Connie, 54, and her husband, David, get £225.80 a fortnight in jobseeker's allowance between them, or just over £56 a week each. Connie is scathing about Duncan Smith's protestation that he could live on such an amount.
"It's almost impossible," she said. "He could maybe live like that briefly, but he couldn't sustain living like that. He can't even imagine the things he'd need to budget for. Nobody helps you with the stamps to apply for jobs. You have to carefully budget for getting the bus. We get a card which gives us a 50% discount for the buses, but you need to find the money for the photograph on the discount card."
Connie and her husband, a former driver and warehouseman, are actively looking for work. She hands out her CV at conferences and is studying at the Open University to acquire new skills. In the meantime, like many on minimum benefits, they find the sums don't quite add up. "At the moment we have about £3 a week left for food after all the bills are paid. We only survive because of family.

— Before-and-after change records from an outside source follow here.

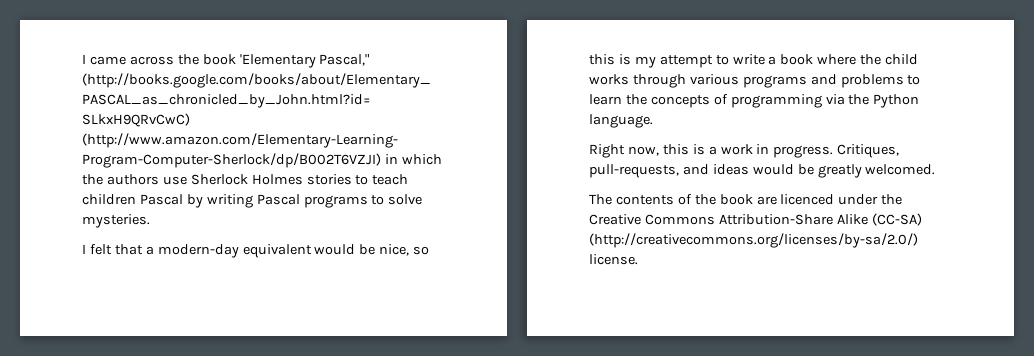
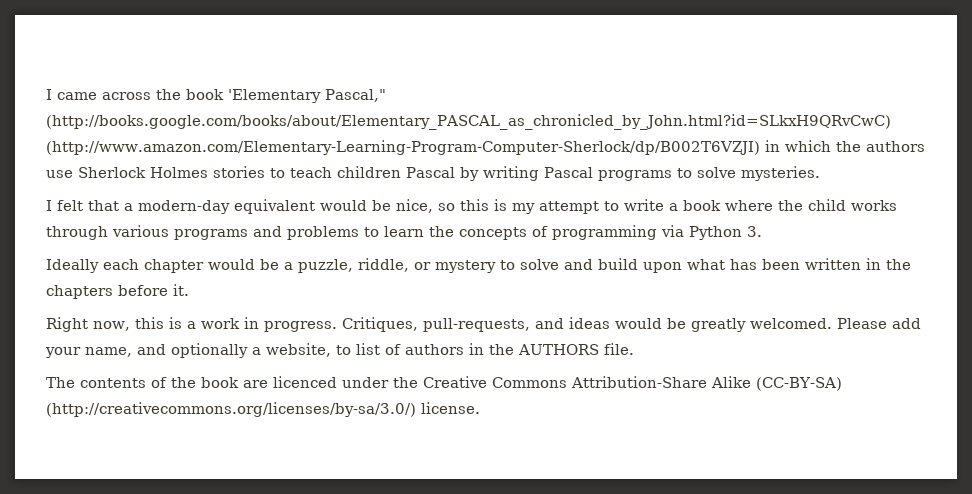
- I felt that a modern-day equivalent would be nice, so this is my attempt to write a book where the child works through various programs and problems to learn the concepts of programming via the Python language.
+ I felt that a modern-day equivalent would be nice, so this is my attempt to write a book where the child works through various programs and problems to learn the concepts of programming via Python 3.
+ Ideally each chapter would be a puzzle, riddle, or mystery to solve and build upon what has been written in the chapters before it.
+ Please add your name, and optionally a website, to list of authors in the AUTHORS file.
- The contents of the book are licenced under the Creative Commons Attribution-Share Alike (CC-SA) (http://creativecommons.org/licenses/by-sa/2.0/) license.
+ The contents of the book are licenced under the Creative Commons Attribution-Share Alike (CC-BY-SA) (http://creativecommons.org/licenses/by-sa/3.0/) license.

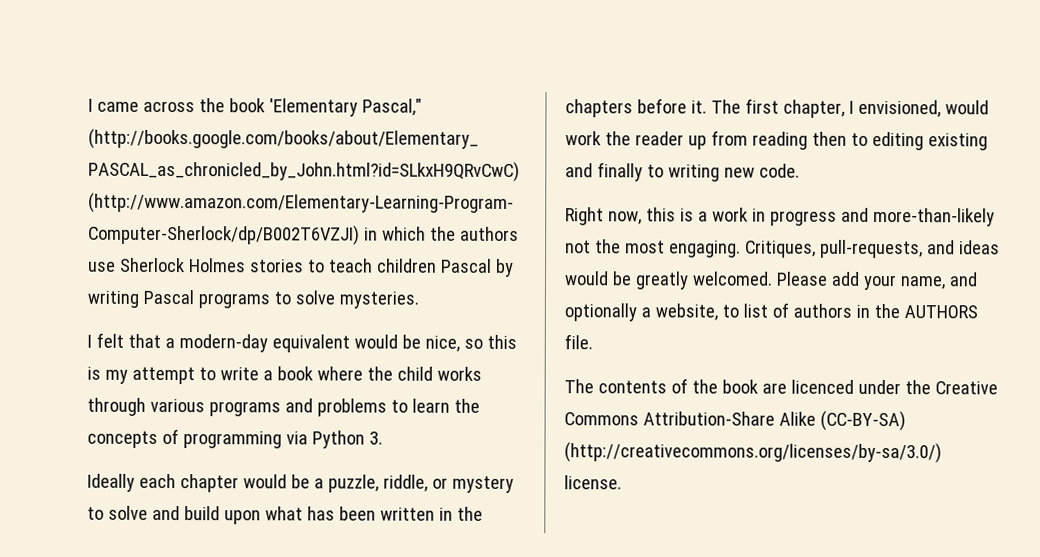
+ The first chapter, I envisioned, would work the reader up from reading then to editing existing and finally to writing new code.
- Right now, this is a work in progress.
+ Right now, this is a work in progress and more-than-likely not the most engaging.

My mother-in-law pays for all our food. If it wasn't for that we'd be destitute."
When the boiler in their flat stopped working before Christmas Connie sold her guitar to pay for the repair and tracked down a plumber who would agree to tell them what parts they needed to buy and then return to fit them, to minimise the bill. She said: "I haven't got many more things I can sell. We can't keep on living like this for much longer."